For most people this is a curiosity. For a journalist meeting a source, an activist photographing a protest, a lawyer preparing court exhibits, or anyone publishing family photos on a personal blog, it is a real threat. "Don't post photos of your kids with GPS enabled" is advice because the threat is real, and the mitigation — scrubbing metadata before publishing — has to be something people actually remember to do.

The existing options each have a downside:

  • ExifTool is the canonical tool. It is also 2+ MB of Perl, with a famously baroque CLI, and it can do approximately ten thousand things you don't need. It is the right answer for research and forensics, and the wrong one for a shell script you ship to non-technical colleagues.
  • Image editors (Photoshop, Affinity, Preview.app) will scrub metadata on export, but only one image at a time, and only if you remember, and "export without metadata" is usually a non-default checkbox.
  • Python libraries (Pillow, piexif) give you the pieces to build something but no finished tool. You end up with five different one-off scripts in ~/bin that each handle one format.

There's a gap for a small, batch-oriented, scriptable CLI that does one thing, does it in the terminal, and tells you exactly what it removed. That's exif-stripper.

Design judgment

When I started the project the interesting question wasn't "how do I strip EXIF?" Pillow is a two-liner for that. The interesting question was what does a privacy tool need so that users can trust it?

The answer I landed on is: make every action visible and reversible-to-inspect.

Dry-run is non-negotiable. --dry-run produces the full report — every tag that would be removed, every file that would be skipped, estimated bytes saved — without writing a single byte. Before you aim a privacy tool at 10,000 family photos, you should be able to see what it's going to do.

Machine-readable output is non-negotiable. --report json and --report csv exist so you can diff a dry run against a real run and have a complete audit trail. For legal disclosure workflows this is table stakes — "we ran exif-stripper version 0.1.0 with this invocation, here is the JSON output, here is the sha256 of each cleaned file" is an evidence chain.

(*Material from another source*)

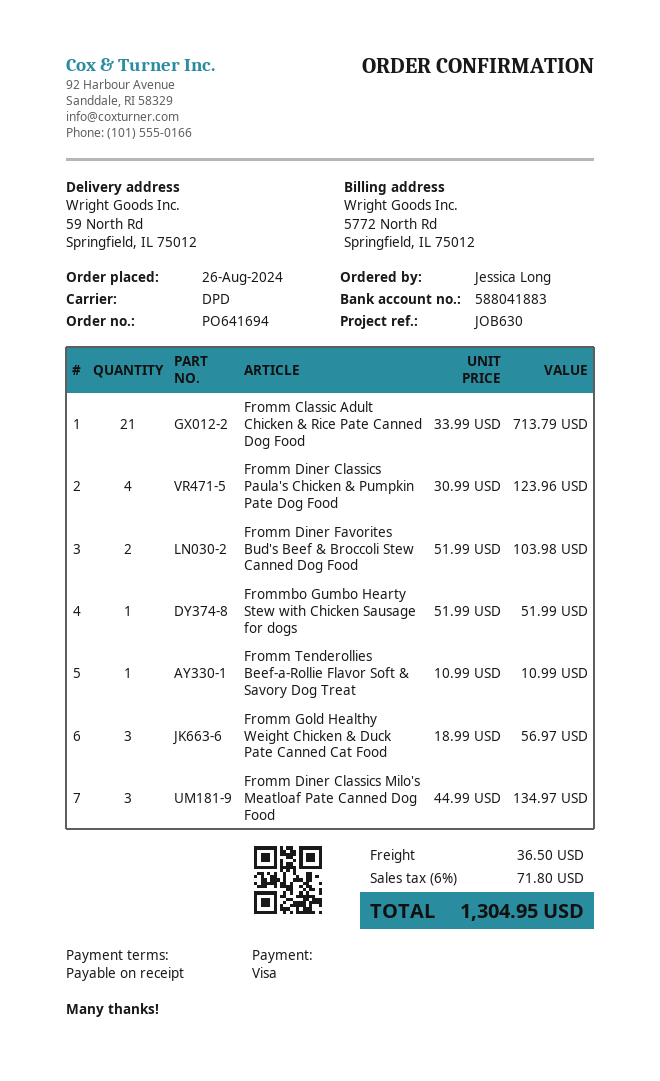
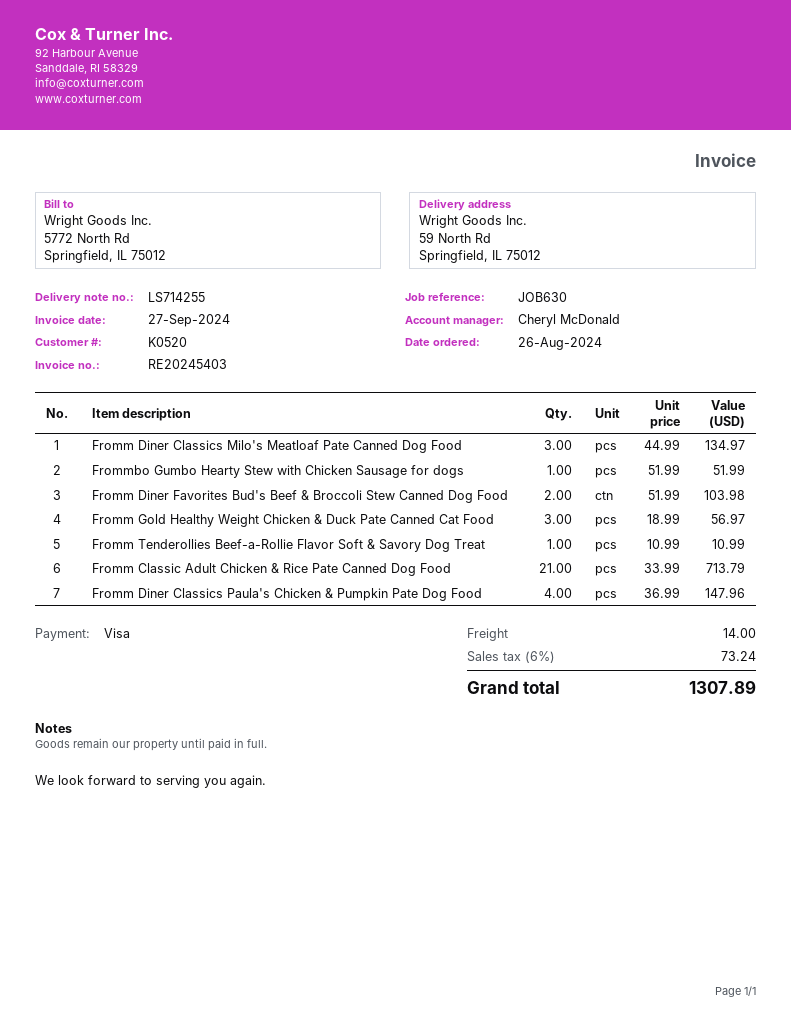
Fromm Diner Classics Paula's Chicken & Pumpkin Pate Dog Food: 4 x 30.99 = 123.96 -> 4 x 36.99 = 147.96
shipping: 36.50 -> 14.00
tax: 6% = 71.80 -> 6% = 73.24
total: 1304.95 -> 1307.89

Default to preserving what matters. Orientation and ICC color profile are preserved by default. Both decisions deserve a paragraph.

Orientation is that little EXIF tag that says "this JPEG is actually stored rotated 90° clockwise, display it accordingly". It's privacy-neutral — it doesn't leak where you were or what camera you used. But if you strip it blindly, every portrait photo from an iPhone will display sideways in any viewer that trusted the tag. Users will think the tool is broken. --keep Orientation lets you keep just that one tag. Or --auto-rotate to physically rotate the pixels and drop the tag, so the result is clean orientation with no metadata.

ICC color profiles are even more nuanced. They tell the display how to render color accurately on wide-gamut screens. On a modern iPhone the display ICC profile is not P3 sRGB — removing it and letting the viewer guess can noticeably shift the color on a wide-gamut display. Ruining people's color on a privacy tool is a great way to get them to stop using it. So ICC stays by default, and --strip-icc is an explicit opt-in for the paranoid case where you worry that a printer-specific color profile identifies the printer.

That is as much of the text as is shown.